As she lies in bed that night, Eve realizes that not once during the lunch with Robert and Micajah did she mention her husband. She deliberately mentioned Allan, and she mentioned her business, wanting Robert and Micajah to see her as an independent woman and not just somebody’s wife. But does that mean she had to behave as if she was nobody’s wife? She wonders why neither of them asked—especially since she was wearing a wedding ring.
Half of that question is easy to answer. Robert didn’t care. He was delighted to see her only because she would be a mirror to reflect back to him his own glory as a father and a lawyer both. Any old or new acquaintance would have served.
And the other half?
Micajah didn’t care either. Which can have different meanings. One of which could be that, like her, he didn’t want to bring a husband into the space between them.

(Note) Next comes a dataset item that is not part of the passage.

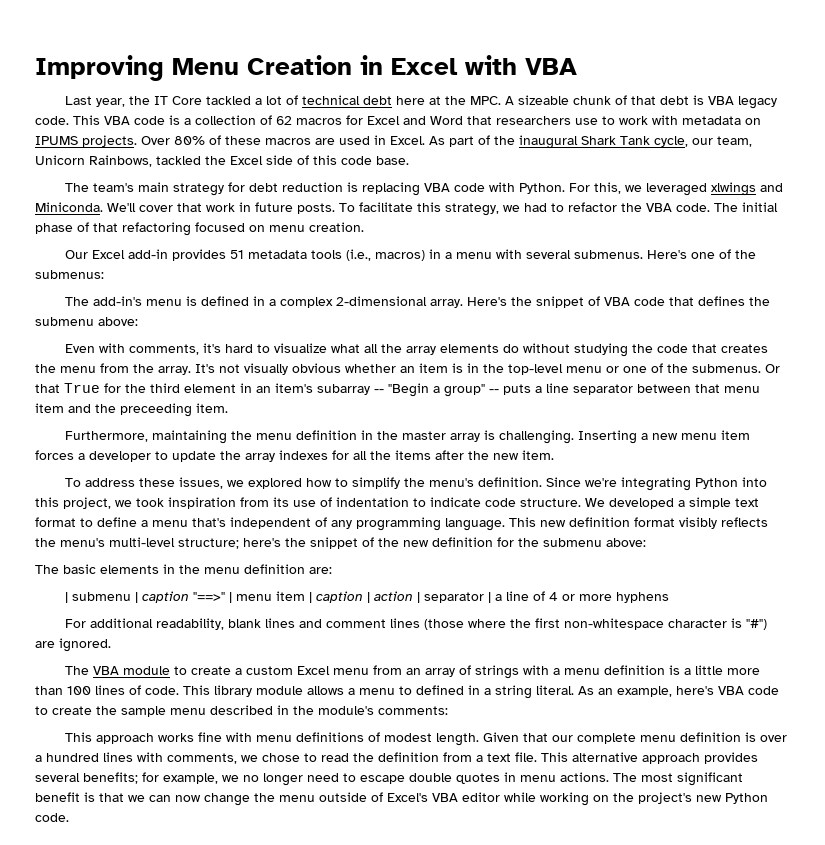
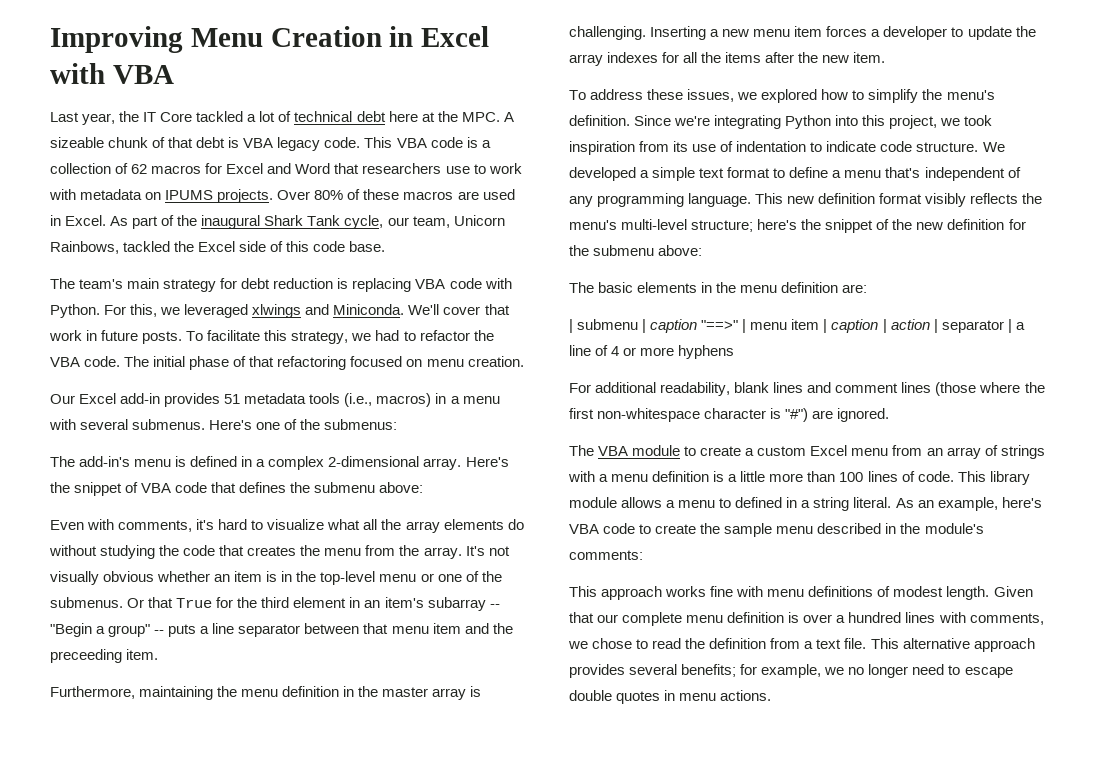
- The most significant benefit is that we can now change the menu outside of Excel's VBA editor while working on the project's new Python code.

She tries to trace it back, to the first moment when she felt the beam of Micajah’s focus locking onto her. Before he brushed against her foot; before the talk of roses. When she caught him eying her dirty knees? No: out on the sidewalk when Robert whirled her round. It was she who sought his eyes, to stabilize herself. By the time she was standing on firm ground again, the connection was made.

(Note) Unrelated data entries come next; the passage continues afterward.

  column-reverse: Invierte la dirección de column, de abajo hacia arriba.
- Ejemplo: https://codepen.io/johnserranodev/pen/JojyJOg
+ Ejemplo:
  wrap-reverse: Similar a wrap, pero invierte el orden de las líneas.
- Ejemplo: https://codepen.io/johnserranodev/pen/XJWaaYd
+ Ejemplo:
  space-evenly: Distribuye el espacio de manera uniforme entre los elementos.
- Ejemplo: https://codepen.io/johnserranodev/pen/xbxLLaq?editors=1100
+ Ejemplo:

Then, later, that shockingly intimate gaze. Could such a look have existed across the distance of a restaurant table? It was, she imagines now, how he would look at her if they were making love. It said, We are so joined, so complete, that the rest of the world does not exist. Meeting it was like riding a rodeo horse. When Micajah turned to his father and said something teasing, that was the eight-second buzzer. Whatever he said, whatever Robert replied, was white noise in her ears. That’s when she reached for her handbag, made an excuse about a just-remembered appointment, and left.
She has never seen that look in Larry’s eyes. He looked at her with love in their early years, a sparkle of pleasure at a quirk of speech or an idiosyncratic movement. But sex had always been basically a roll-on, roll-off deal. She’d thought that was how he wanted it. He’d glance at her quickly and look away, as if he was embarrassed or didn’t want to force her to look at him. Now she wonders if he didn’t dare to pause and pour his heart into hers, for fear she would close hers against him.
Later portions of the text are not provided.